#### Task:
Every line below that contains the word "span" must be copied.

#### Data records:
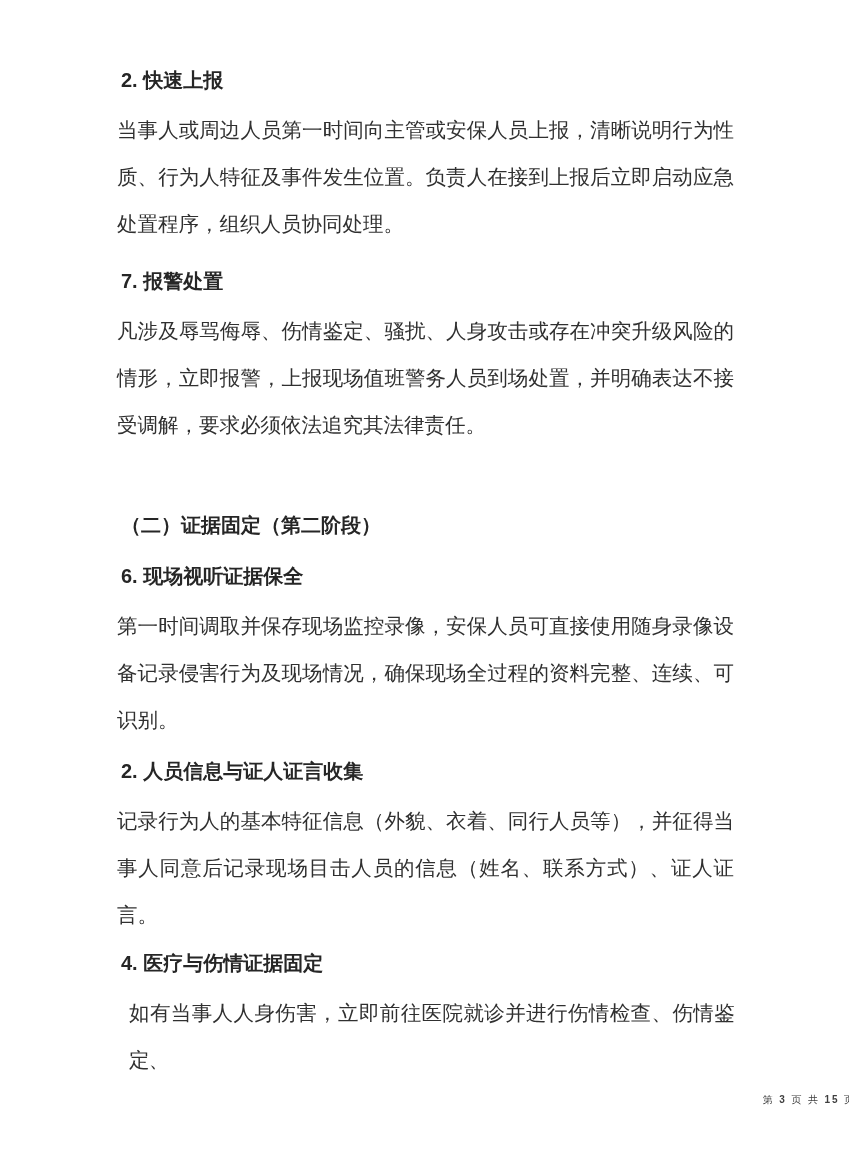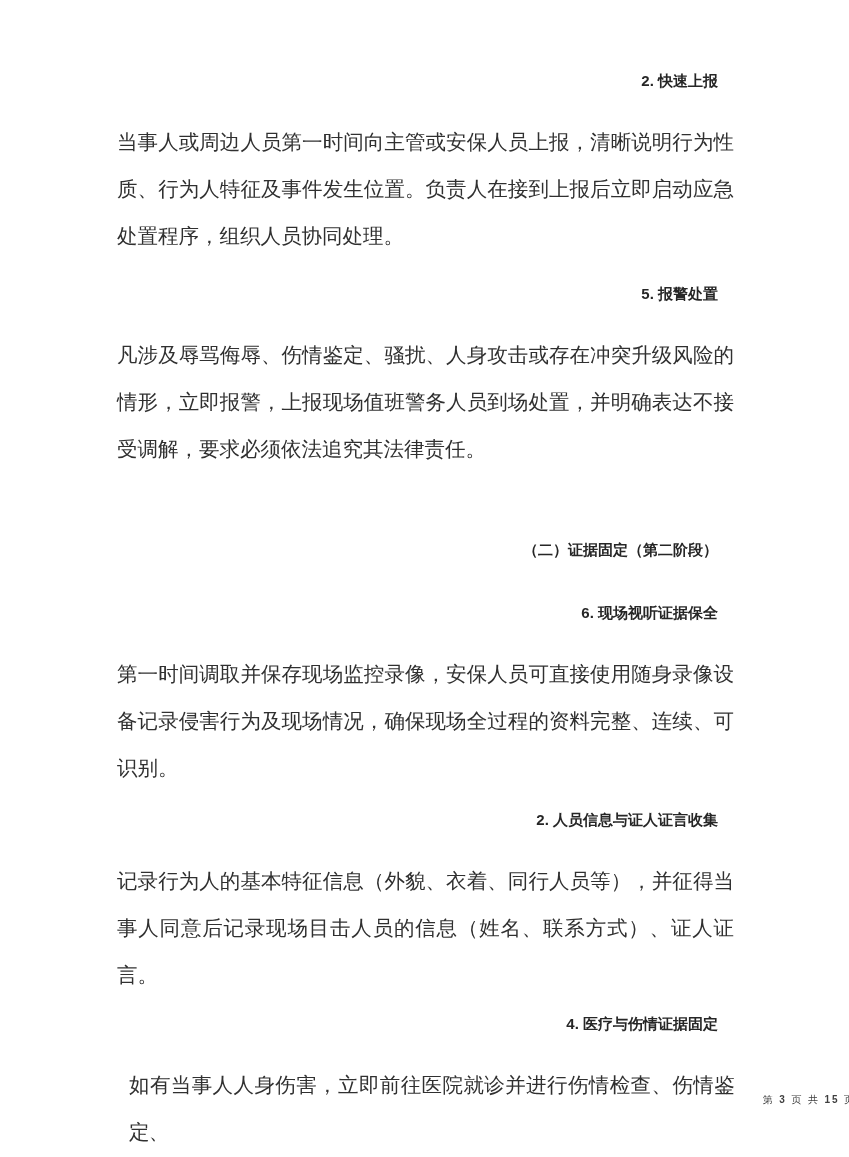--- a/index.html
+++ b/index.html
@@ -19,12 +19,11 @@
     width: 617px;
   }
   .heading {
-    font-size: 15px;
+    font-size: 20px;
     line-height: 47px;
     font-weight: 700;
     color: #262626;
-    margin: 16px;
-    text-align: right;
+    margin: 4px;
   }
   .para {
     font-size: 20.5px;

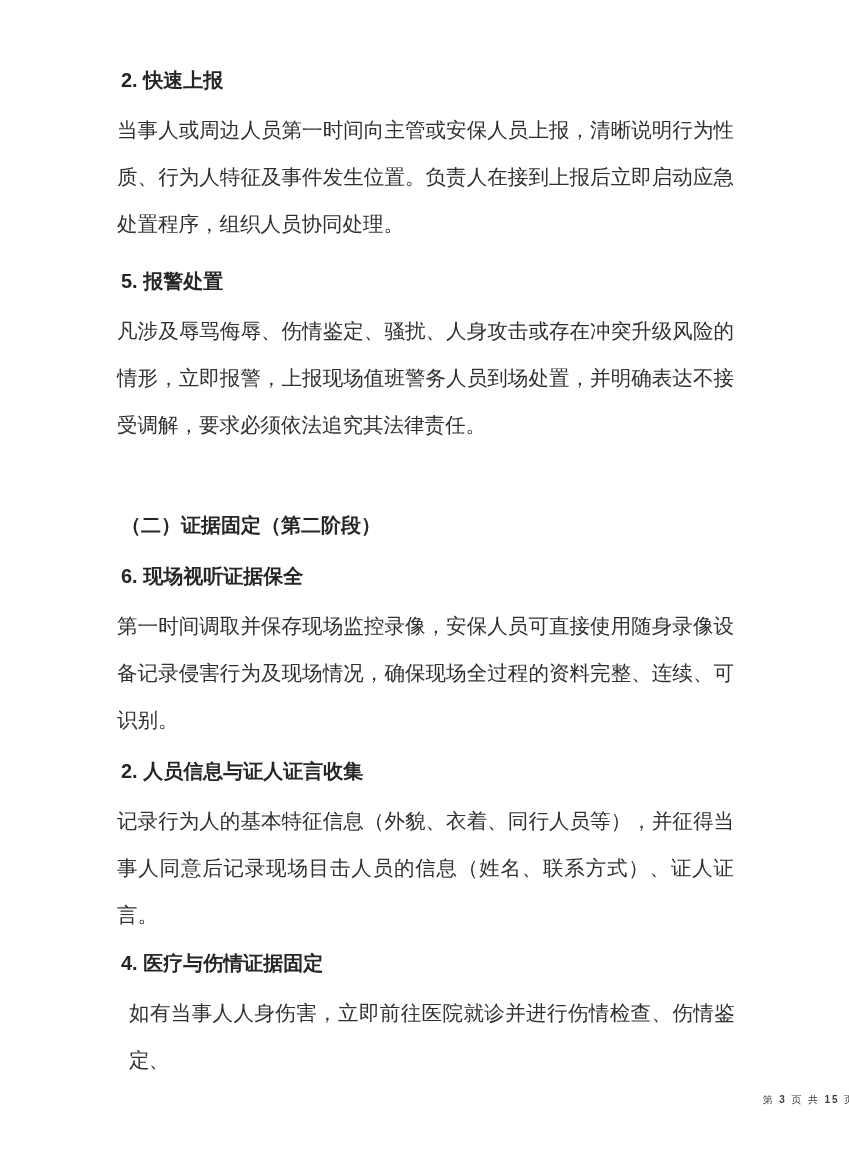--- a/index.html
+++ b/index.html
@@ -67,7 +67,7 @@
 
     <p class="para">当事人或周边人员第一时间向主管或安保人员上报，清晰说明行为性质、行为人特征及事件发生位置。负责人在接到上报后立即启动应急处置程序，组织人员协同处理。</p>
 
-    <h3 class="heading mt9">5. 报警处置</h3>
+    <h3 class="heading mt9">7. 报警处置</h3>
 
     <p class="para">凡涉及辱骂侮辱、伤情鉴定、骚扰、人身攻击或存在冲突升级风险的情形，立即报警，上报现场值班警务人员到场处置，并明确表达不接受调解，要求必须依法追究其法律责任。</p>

--

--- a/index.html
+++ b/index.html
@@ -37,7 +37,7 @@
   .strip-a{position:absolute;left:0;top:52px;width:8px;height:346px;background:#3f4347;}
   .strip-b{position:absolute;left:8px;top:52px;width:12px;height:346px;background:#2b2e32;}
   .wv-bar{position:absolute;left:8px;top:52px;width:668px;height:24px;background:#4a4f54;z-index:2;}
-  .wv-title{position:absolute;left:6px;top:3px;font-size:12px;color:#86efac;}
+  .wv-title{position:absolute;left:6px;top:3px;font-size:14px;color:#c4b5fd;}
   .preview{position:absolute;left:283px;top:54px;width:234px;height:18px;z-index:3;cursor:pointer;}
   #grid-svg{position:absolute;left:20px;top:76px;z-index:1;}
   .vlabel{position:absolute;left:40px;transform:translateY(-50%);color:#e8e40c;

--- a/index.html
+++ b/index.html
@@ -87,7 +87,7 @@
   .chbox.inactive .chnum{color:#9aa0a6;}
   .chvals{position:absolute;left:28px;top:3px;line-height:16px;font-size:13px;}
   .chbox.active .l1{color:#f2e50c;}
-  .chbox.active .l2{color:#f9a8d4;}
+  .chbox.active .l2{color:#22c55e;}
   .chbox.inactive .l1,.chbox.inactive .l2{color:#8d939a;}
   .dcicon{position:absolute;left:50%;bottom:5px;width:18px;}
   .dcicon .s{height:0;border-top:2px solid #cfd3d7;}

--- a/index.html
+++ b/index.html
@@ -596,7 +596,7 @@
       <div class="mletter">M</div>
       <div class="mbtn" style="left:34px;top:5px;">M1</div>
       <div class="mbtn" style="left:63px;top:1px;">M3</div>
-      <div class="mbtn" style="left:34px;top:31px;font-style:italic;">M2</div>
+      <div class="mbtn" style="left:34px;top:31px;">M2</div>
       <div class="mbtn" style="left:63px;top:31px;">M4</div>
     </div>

==

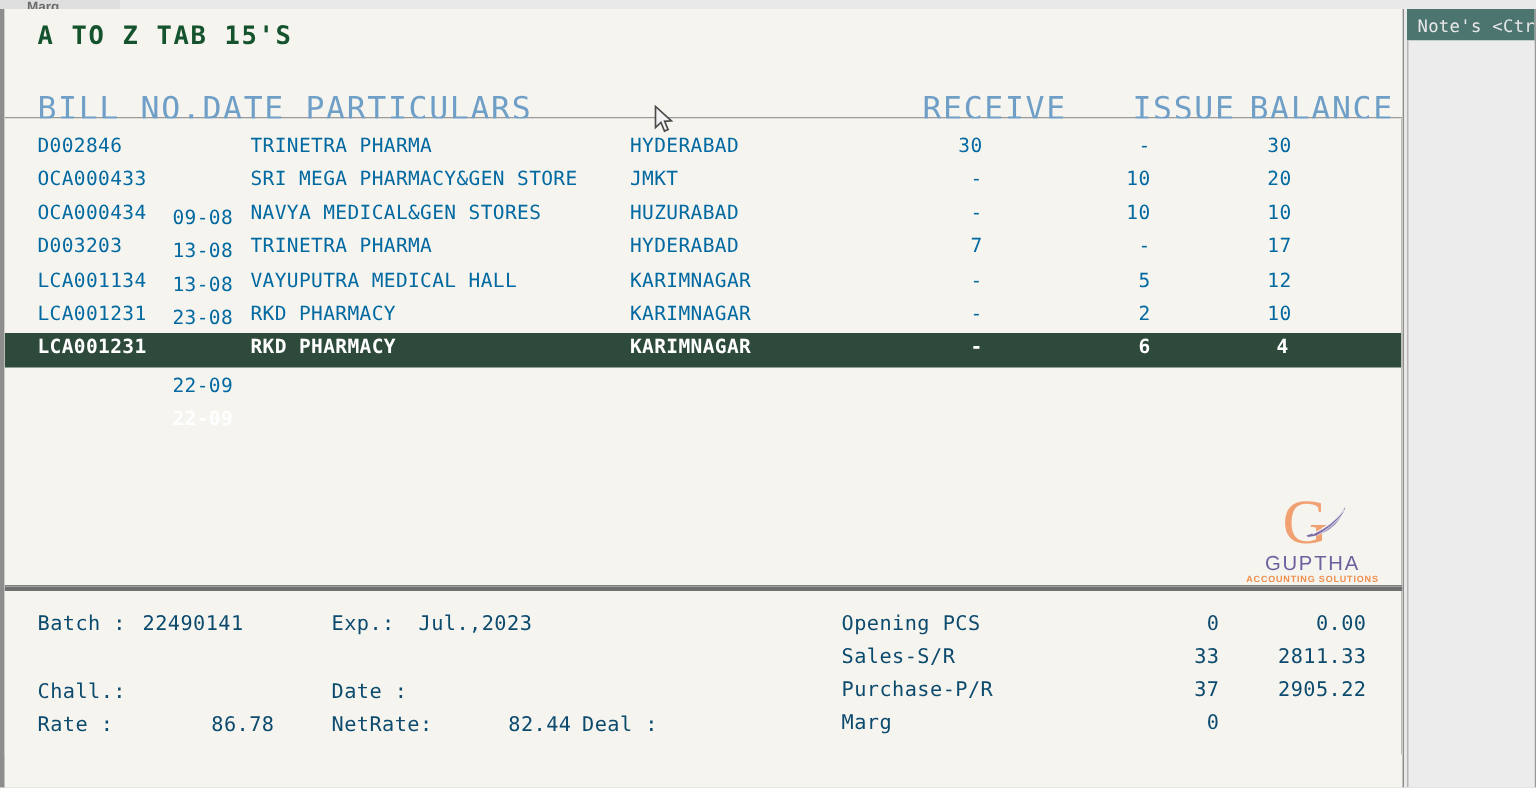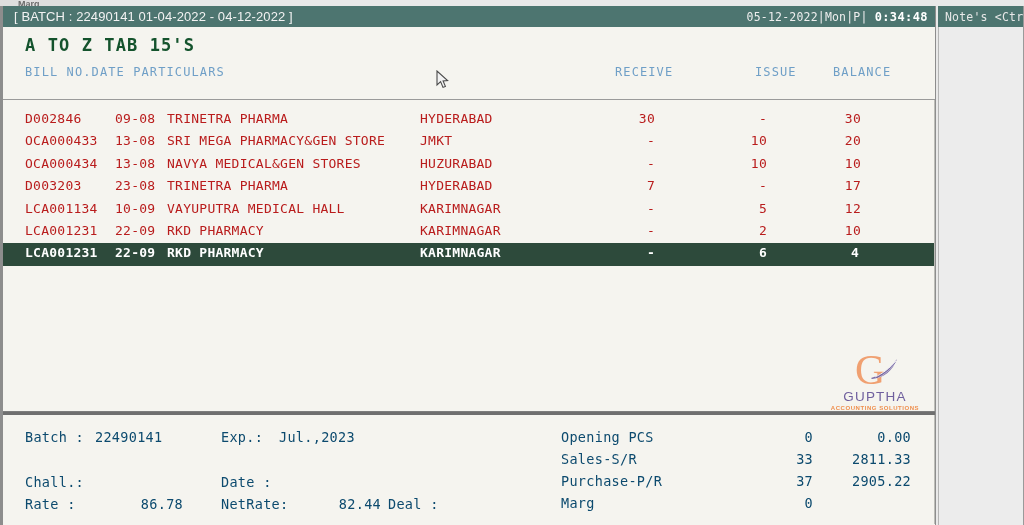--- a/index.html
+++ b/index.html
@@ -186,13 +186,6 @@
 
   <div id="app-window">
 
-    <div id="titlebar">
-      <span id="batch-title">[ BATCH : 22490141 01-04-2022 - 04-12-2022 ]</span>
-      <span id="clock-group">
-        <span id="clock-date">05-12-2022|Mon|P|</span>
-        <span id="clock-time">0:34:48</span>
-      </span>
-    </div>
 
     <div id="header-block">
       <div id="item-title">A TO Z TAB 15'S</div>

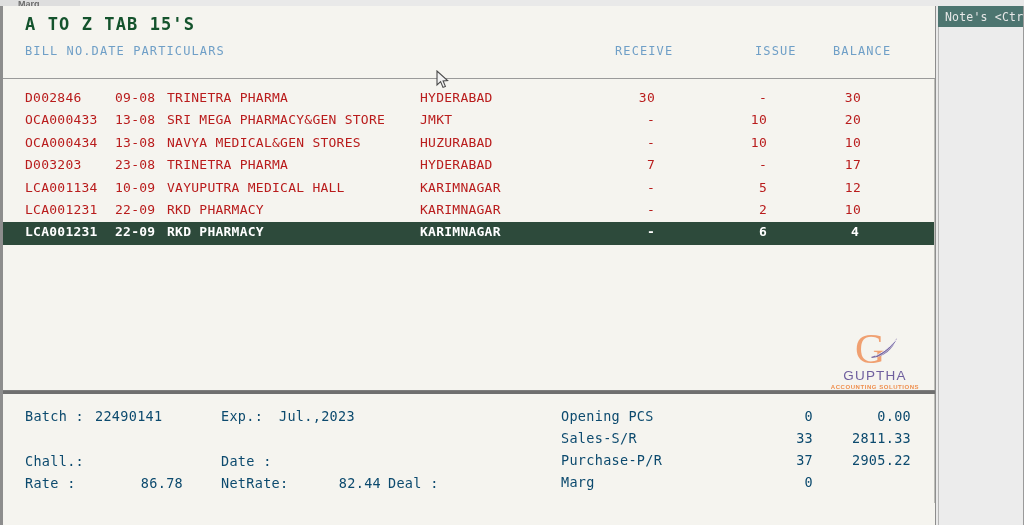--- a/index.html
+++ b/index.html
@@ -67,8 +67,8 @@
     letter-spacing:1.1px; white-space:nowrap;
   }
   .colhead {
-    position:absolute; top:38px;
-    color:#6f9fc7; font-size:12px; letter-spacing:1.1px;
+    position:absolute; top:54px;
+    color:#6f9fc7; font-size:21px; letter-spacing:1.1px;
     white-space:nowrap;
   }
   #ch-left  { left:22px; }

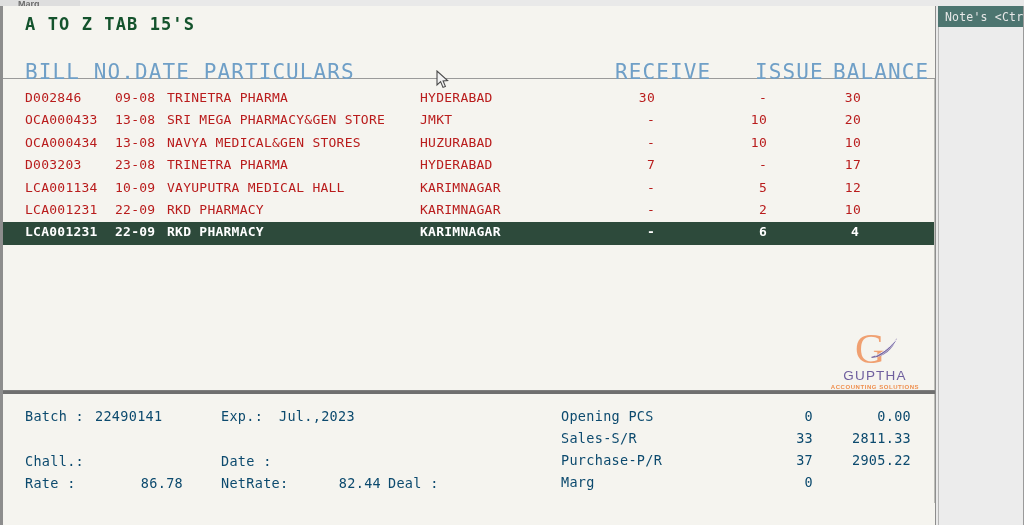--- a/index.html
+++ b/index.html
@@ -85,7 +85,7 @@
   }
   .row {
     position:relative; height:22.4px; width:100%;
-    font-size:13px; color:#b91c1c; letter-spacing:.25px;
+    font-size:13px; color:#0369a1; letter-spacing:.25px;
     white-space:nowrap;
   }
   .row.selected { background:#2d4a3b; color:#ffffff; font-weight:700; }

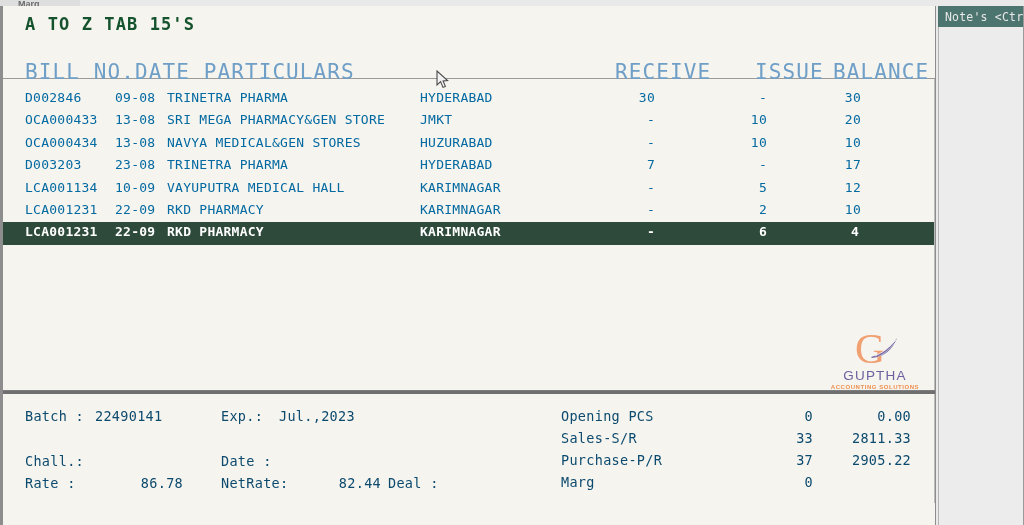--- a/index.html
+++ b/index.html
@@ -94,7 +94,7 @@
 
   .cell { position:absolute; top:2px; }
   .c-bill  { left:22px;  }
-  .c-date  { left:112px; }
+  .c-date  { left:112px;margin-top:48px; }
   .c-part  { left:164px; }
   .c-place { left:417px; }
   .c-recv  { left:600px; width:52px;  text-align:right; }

#### Answer for this exercise:
-      <span id="batch-title">[ BATCH : 22490141 01-04-2022 - 04-12-2022 ]</span>
-      <span id="clock-group">
-        <span id="clock-date">05-12-2022|Mon|P|</span>
-        <span id="clock-time">0:34:48</span>
-      </span>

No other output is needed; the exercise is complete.